3-Hydroxy-3-methylglutaryl-CoA lyase (or HMG-CoA lyase) is an enzyme ( that in human is encoded by the HMGCL gene located on chromosome 1. It is a key enzyme in ketogenesis (ketone body formation). It is a ketogenic enzyme in the liver that catalyzes the formation of acetoacetate from HMG-CoA within the mitochondria. It also plays a prominent role in the catabolism of the amino acid leucine.

Structure  
The HMGCL gene encodes a 34.5-kDa protein that is localized to the mitochondrion and peroxisome. Multible isoforms of the proteins are known due to alternative splicing. The major isoform (isoform 1) is most highly expressed in the liver whereas isoform 2 is found in energy-demanding tissues including the brain, heart, and skeletal muscle.

Structure of the HMGCL protein has been resolved by X-ray crystallography at 2.1-Å resolution, and reveals that the protein may function as a dimer. Substrate access to the active site of the HMGCL enzyme involves substrate binding across a cavity located at the C-terminal end of a beta barrel structure. In addition, the lysine 48 residue which is mutated in patients with 3-hydroxy-3-methylglutaryl-CoA lyase deficiency is also found to be necessary for substrate binding.

Function 
The HMGCL protein plays an essential role in breaking down dietary proteins and fats for energy.  It catalyzes the reaction:

(S)-3-hydroxy-3-methylglutaryl-CoA = acetyl-CoA + acetoacetate

and requires a divalent metal ion as co-factor.

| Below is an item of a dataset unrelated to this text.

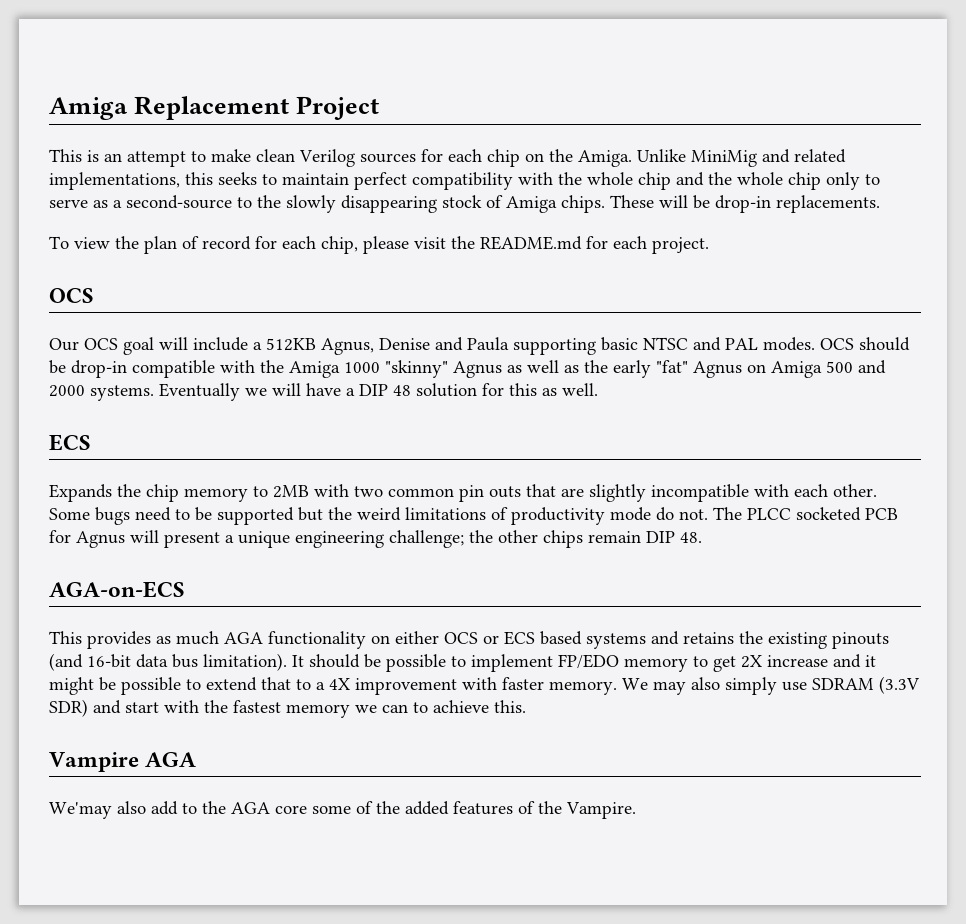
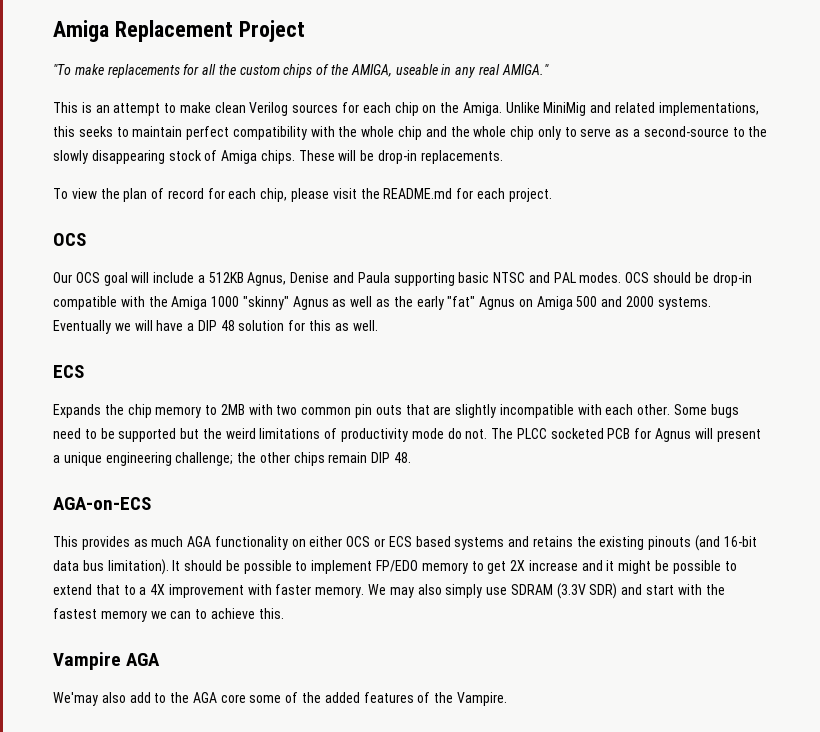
+ "To make replacements for all the custom chips of the AMIGA, useable in any real AMIGA."

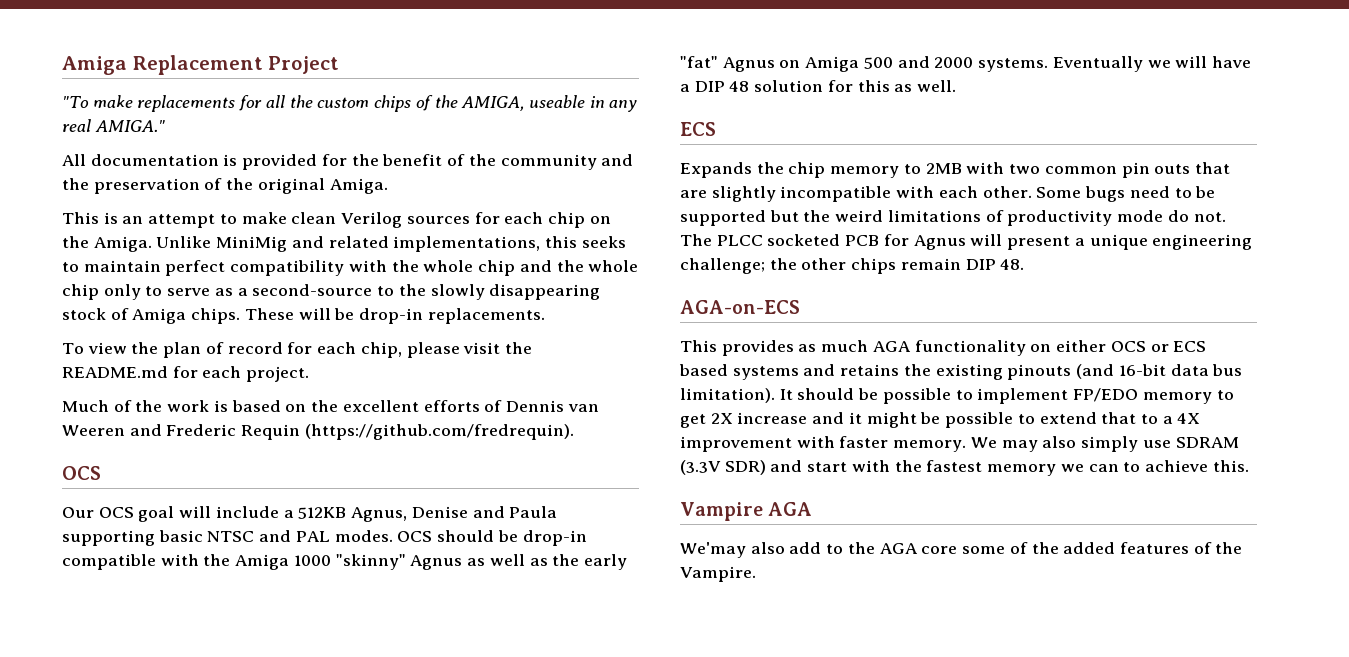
+ All documentation is provided for the benefit of the community and the preservation of the original Amiga.
+ Much of the work is based on the excellent efforts of Dennis van Weeren and Frederic Requin (https://github.com/fredrequin).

The enzyme is required for ketogenesis in the liver, and is also responsible for processing the amino acid leucine inside the mitochondrion

Deficiency 
HMG-CoA lyase deficiency causes hypoketotic hypoglycemia similar to that is caused by HMGCS2 mutations but also leads to organic acid accumulation and metabolic acidosis due to altered leucine metabolism. This disorder can be mistaken for Reye syndrome because of the symptoms of vomiting, lethargy, and convulsions.

Clinical significance
Mutations in the HMGCL gene cause 3-hydroxy-3-methylglutaryl-CoA lyase deficiency (HMGCLD), a rare autosomal recessive inborn error of metabolism characterized by disruption of ketogenesis and L-leucine catabolism. To-date more than 30 different mutations including missense mutations of different residues have been associated with patients with HMGCLD in diverse families and ethnicities. HMGCLD typically presents in the first year of the patient's life after a fasting period. Clinical acute symptoms include vomiting, seizures, metabolic acidosis, hypoketotic hypoglycemia, and lethargy.

Interactions  
HMGCL interacts with itself to form homodimers and homotetramers. It is also shown in yeast two-hybrid experiments to interact with DNAJA1.